Grondaie rotte, buio e calcinacci: ecco le case inaugurate 10 mesi fa

Villa Carmine. A quasi un anno dalla consegna degli alloggi, gli inquilini lamentano disagi e incompiute «Cortile non asfaltato: mio marito disabile non può accedere ai garage». E manca ancora l’antenna Tv
MONTESILVANO. È trascorso quasi un anno da quando hanno preso possesso dei propri alloggi comunali dopo anni di attesa, eppure ad oggi i disagi restano ancora tanti per gli abitanti della palazzina di via Salieri. Da un lato la soddisfazione di poter avere finalmente una casa nuova in cui alloggiare, dall’altro però le continue richieste al Comune, finora disattese, per vedere il proprio condominio finalmente completato. La palazzina di Villa Carmine, la cui posa della prima pietra avvenne ben 10 anni fa, ma che tra ritardi e problemi di diverso genere è stata consegnata ai legittimi assegnatari solo all’inizio di novembre 2020, vista dall’esterno appare ancora come un cantiere. E le cose non migliorano all’interno.
A lamentare una serie di problemi sono molti dei 12 inquilini, di cui alcuni disabili: pur essendo prevista una premialità in graduatoria, essendo gli appartamenti accessibili, oggi confessano di non sapere più a chi appellarsi per risolvere le diverse questioni rimaste ancora in sospeso.

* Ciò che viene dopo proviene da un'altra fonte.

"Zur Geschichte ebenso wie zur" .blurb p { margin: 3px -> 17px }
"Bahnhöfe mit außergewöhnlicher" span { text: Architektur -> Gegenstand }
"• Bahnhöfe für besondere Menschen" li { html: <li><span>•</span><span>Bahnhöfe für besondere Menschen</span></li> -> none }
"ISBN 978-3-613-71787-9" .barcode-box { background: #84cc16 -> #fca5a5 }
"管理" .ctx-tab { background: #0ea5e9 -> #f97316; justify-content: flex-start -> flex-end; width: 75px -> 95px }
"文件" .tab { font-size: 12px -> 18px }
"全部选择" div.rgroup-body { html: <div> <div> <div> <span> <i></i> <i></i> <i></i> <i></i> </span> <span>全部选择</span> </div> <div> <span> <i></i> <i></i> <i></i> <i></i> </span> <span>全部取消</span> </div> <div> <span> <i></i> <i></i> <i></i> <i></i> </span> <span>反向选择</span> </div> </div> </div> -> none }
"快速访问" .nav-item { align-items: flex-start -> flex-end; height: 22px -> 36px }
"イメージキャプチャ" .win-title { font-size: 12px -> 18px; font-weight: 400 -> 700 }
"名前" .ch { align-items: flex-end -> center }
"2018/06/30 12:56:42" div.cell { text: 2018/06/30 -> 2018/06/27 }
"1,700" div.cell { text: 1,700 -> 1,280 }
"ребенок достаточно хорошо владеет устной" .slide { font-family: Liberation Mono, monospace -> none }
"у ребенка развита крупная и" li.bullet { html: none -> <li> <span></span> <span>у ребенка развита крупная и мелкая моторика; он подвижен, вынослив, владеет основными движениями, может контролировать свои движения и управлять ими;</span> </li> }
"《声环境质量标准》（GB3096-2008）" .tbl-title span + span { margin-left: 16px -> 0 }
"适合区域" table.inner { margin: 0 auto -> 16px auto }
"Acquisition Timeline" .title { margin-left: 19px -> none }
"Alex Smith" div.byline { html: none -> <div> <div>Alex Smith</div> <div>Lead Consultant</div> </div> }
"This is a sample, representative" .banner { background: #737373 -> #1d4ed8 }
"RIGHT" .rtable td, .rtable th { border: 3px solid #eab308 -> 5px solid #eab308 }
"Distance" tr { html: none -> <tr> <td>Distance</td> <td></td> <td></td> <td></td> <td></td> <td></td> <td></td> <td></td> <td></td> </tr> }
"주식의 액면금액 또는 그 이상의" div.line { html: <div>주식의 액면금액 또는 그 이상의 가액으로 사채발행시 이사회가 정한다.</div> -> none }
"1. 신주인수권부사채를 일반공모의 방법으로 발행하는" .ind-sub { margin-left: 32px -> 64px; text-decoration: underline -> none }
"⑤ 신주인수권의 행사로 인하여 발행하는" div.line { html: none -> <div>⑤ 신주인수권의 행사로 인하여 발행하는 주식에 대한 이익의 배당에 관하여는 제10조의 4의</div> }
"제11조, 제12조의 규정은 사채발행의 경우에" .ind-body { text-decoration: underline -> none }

C’è da ricordare che lo scorso 9 novembre, nel corso di una conferenza tenuta nel piazzale del condominio, il sindaco Ottavio De Martinis, il consigliere delegato alle opere pubbliche Valter Cozzi, il consigliere alle Politiche della casa Marco Forconi e i responsabili dell’Azienda Speciale consegnarono le chiavi degli appartamenti ai legittimi assegnatari chiedendo loro di avere ancora un po’ di pazienza.
Tra la commozione di coloro che da anni erano in attesa di un alloggio popolare, gli amministratori, spiegarono alle famiglie montesilvanesi che mancavano ancora alcuni accorgimenti – a cominciare dagli allacci delle utenze – ma che la consegna degli alloggi avrebbe consentito loro non solo di procedere intanto all’arredamento dell’abitazione, ma anche di fungere da custodi, scongiurando, così, le occupazioni abusive e i furti. Dopo alcune settimane alcuni problemi vennero risolti e le famiglie entrarono ufficialmente in casa. Ma non tutte le criticità sono state sanate, come lamentano oggi i residenti.
C’è ad esempio l’area comune che conduce ai garage, che non è stata ancora intonacata e che non è provvista di illuminazione, per cui nelle ore serali, e già dal tardo pomeriggio in inverno non è utilizzabile.
Passando al cortile che circonda la palazzina e che porta ai garage, non è stato ancora asfaltato e presenta un terreno sconnesso e pieno di buche. «Mio marito in carrozzina non può andare in garage perché dentro manca la luce, e fuori rischia di cadere», evidenzia una residente.
C’è poi il problema dell’antenna della televisione che non è stata installata e, dunque, gli abitanti non possono guardare la tv, così come qualcuno lamenta la mancanza di connessione internet. «Alcune grondaie sono già cadute e sono abbandonate nel cortile, così quando piove l’acqua scola sui muri che si stanno già rovinando», aggiunge un inquilino del palazzo. «Così come nel cortile sono ancora presenti addirittura i calcinacci del cantiere, tra cui ferri e mattoni rotti, che rappresentano un pericolo per i nostri bambini».
C’è poi chi segnala che alcuni inquilini avrebbero «distrutto il palazzo con improbabili impianti per portare acqua nei garage» e chi ritiene necessario provvedere subito alla nomina di un amministratore di condominio che si faccia portavoce con il Comune di tutte le criticità.